Once you have read the records below, report how many lines contain the word "apps", and give nothing besides that number.
++++++++++
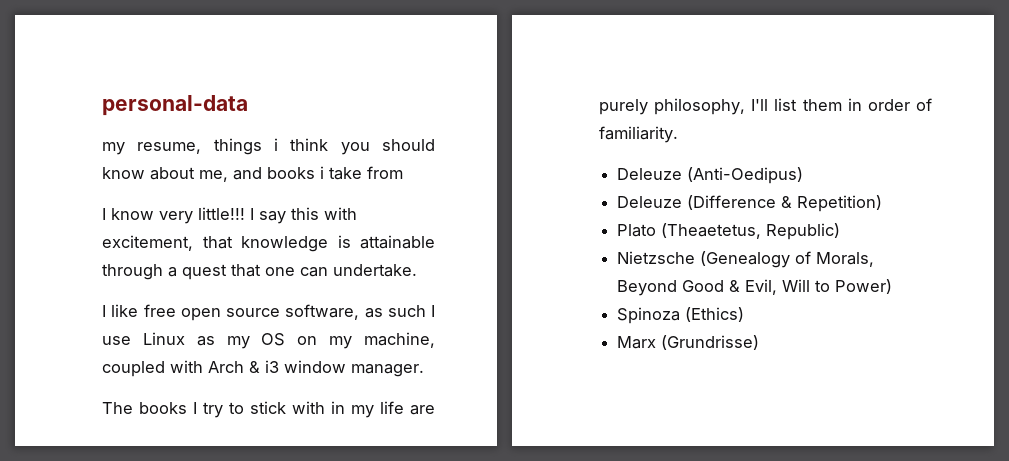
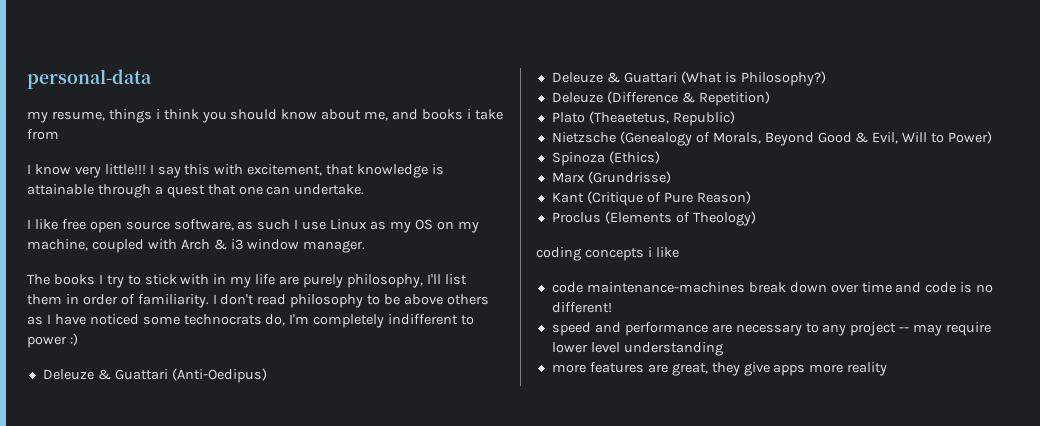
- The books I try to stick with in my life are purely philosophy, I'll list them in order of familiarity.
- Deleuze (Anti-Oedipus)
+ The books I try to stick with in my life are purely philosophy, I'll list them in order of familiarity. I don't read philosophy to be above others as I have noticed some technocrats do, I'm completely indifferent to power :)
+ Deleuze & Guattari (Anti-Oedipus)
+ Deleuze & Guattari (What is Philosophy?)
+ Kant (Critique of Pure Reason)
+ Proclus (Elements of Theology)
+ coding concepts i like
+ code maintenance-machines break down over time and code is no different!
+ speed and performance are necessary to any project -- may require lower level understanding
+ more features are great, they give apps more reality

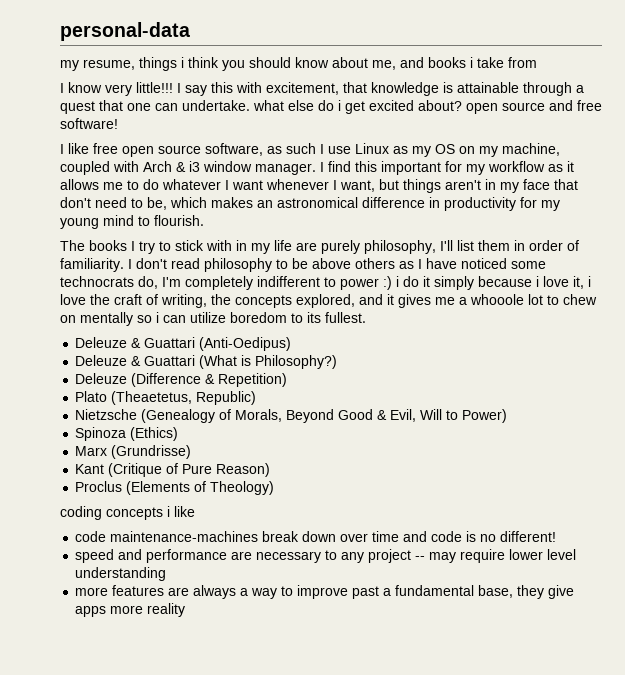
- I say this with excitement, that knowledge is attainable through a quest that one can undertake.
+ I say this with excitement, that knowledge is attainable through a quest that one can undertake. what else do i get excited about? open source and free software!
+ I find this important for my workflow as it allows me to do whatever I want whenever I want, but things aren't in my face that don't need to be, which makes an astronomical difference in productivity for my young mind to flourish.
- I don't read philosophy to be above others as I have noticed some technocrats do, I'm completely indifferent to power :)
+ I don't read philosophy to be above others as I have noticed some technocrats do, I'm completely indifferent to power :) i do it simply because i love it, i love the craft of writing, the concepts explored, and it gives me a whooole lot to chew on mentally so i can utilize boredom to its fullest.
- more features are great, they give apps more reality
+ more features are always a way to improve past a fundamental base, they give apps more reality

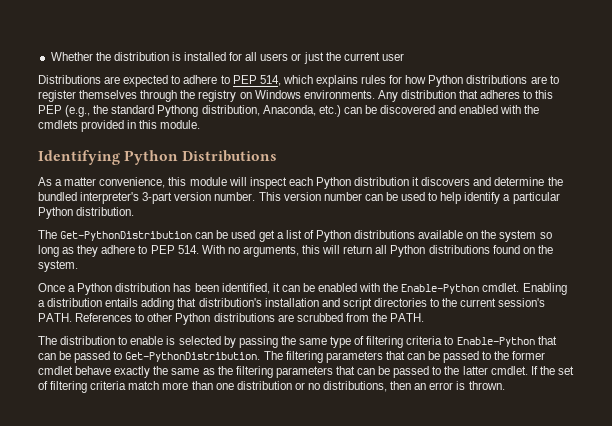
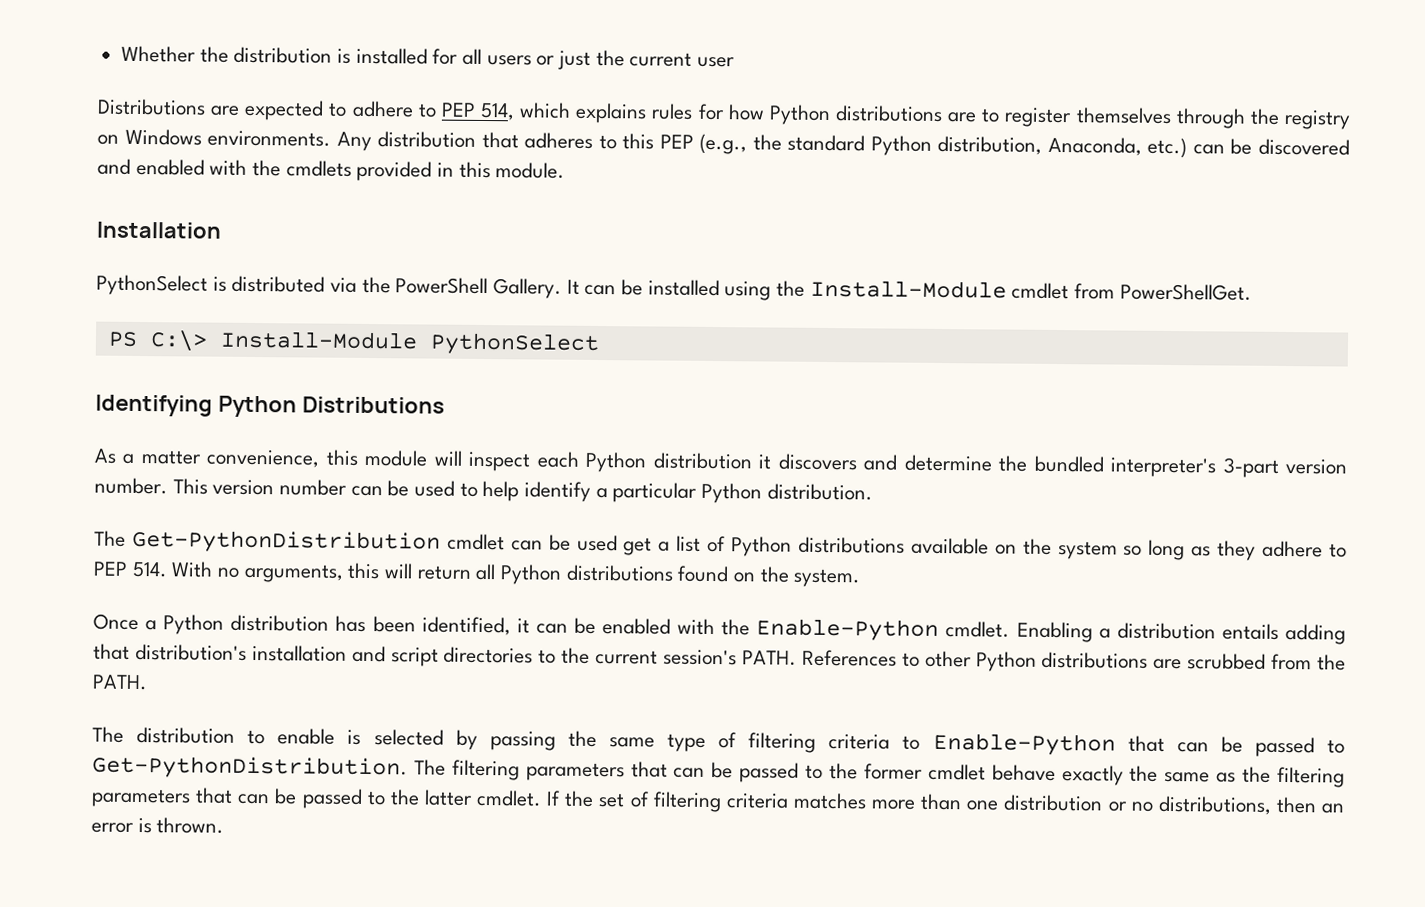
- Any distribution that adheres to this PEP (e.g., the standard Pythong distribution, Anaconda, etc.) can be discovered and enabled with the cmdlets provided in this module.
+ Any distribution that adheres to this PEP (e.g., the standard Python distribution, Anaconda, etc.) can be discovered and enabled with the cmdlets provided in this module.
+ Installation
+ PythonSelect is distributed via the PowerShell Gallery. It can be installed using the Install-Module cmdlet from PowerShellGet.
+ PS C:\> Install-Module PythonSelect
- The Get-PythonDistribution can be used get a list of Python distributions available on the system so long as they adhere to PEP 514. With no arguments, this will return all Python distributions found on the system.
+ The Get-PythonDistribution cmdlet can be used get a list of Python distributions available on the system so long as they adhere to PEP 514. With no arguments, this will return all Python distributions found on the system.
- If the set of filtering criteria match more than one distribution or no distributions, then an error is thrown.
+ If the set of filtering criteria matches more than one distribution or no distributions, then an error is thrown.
++++++++++
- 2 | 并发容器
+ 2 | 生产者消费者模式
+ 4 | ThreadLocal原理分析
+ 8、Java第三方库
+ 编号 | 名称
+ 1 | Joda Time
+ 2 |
++++++++++
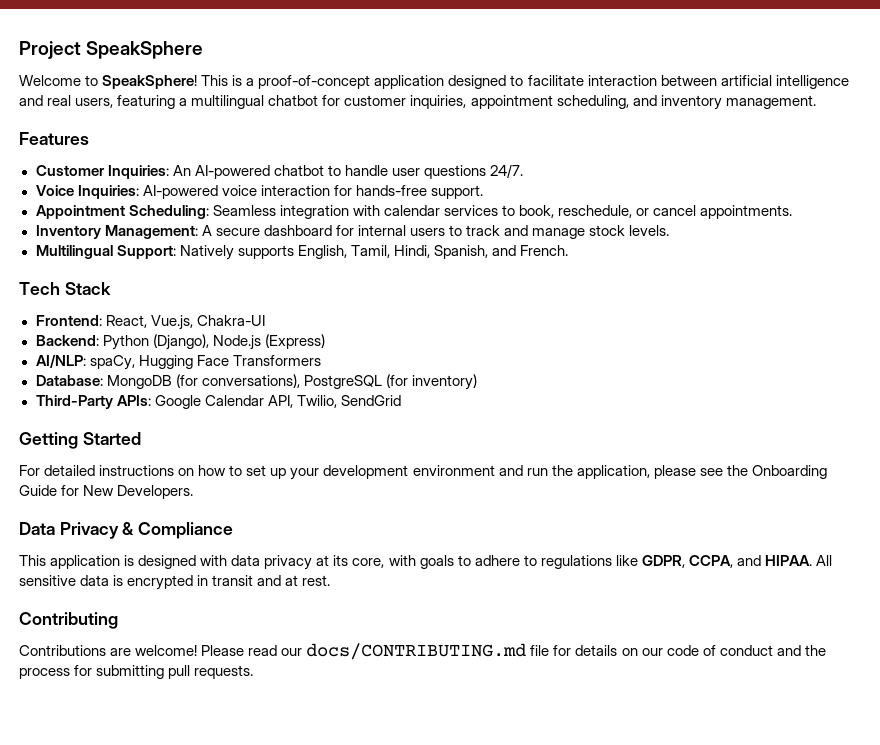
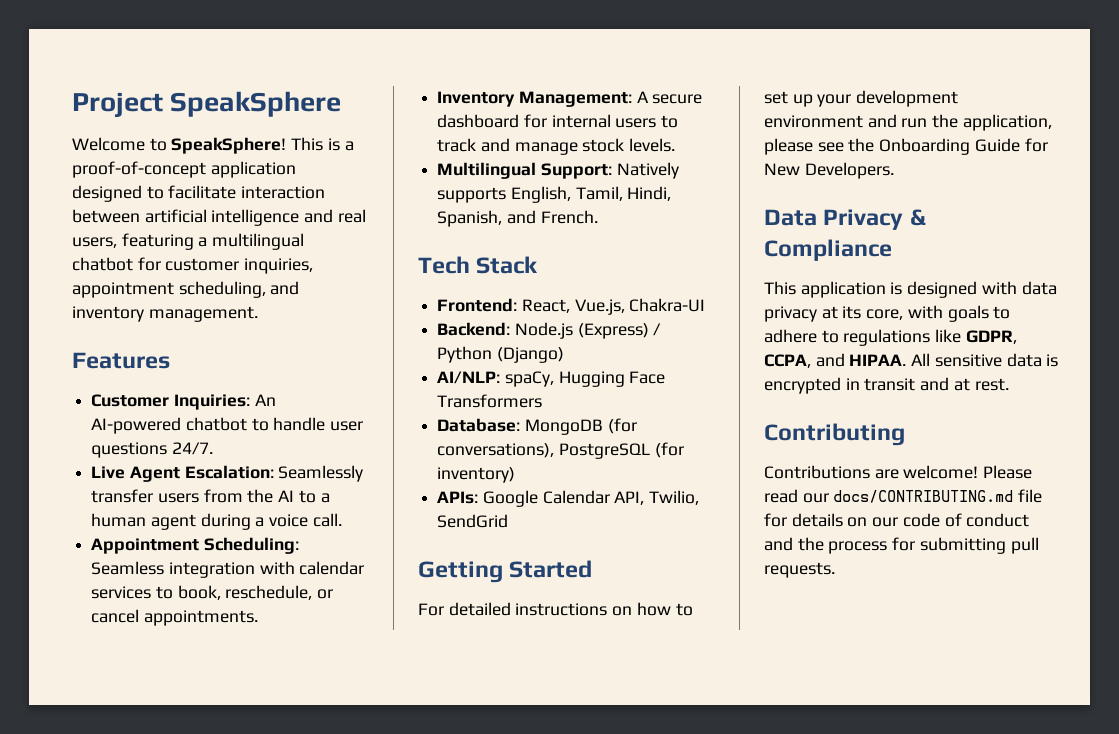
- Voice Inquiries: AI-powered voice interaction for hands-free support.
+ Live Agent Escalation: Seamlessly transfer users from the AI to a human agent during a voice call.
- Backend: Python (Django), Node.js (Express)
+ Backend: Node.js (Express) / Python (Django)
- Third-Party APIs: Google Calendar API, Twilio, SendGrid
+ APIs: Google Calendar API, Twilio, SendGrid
++++++++++
- TASK ANSWER: 3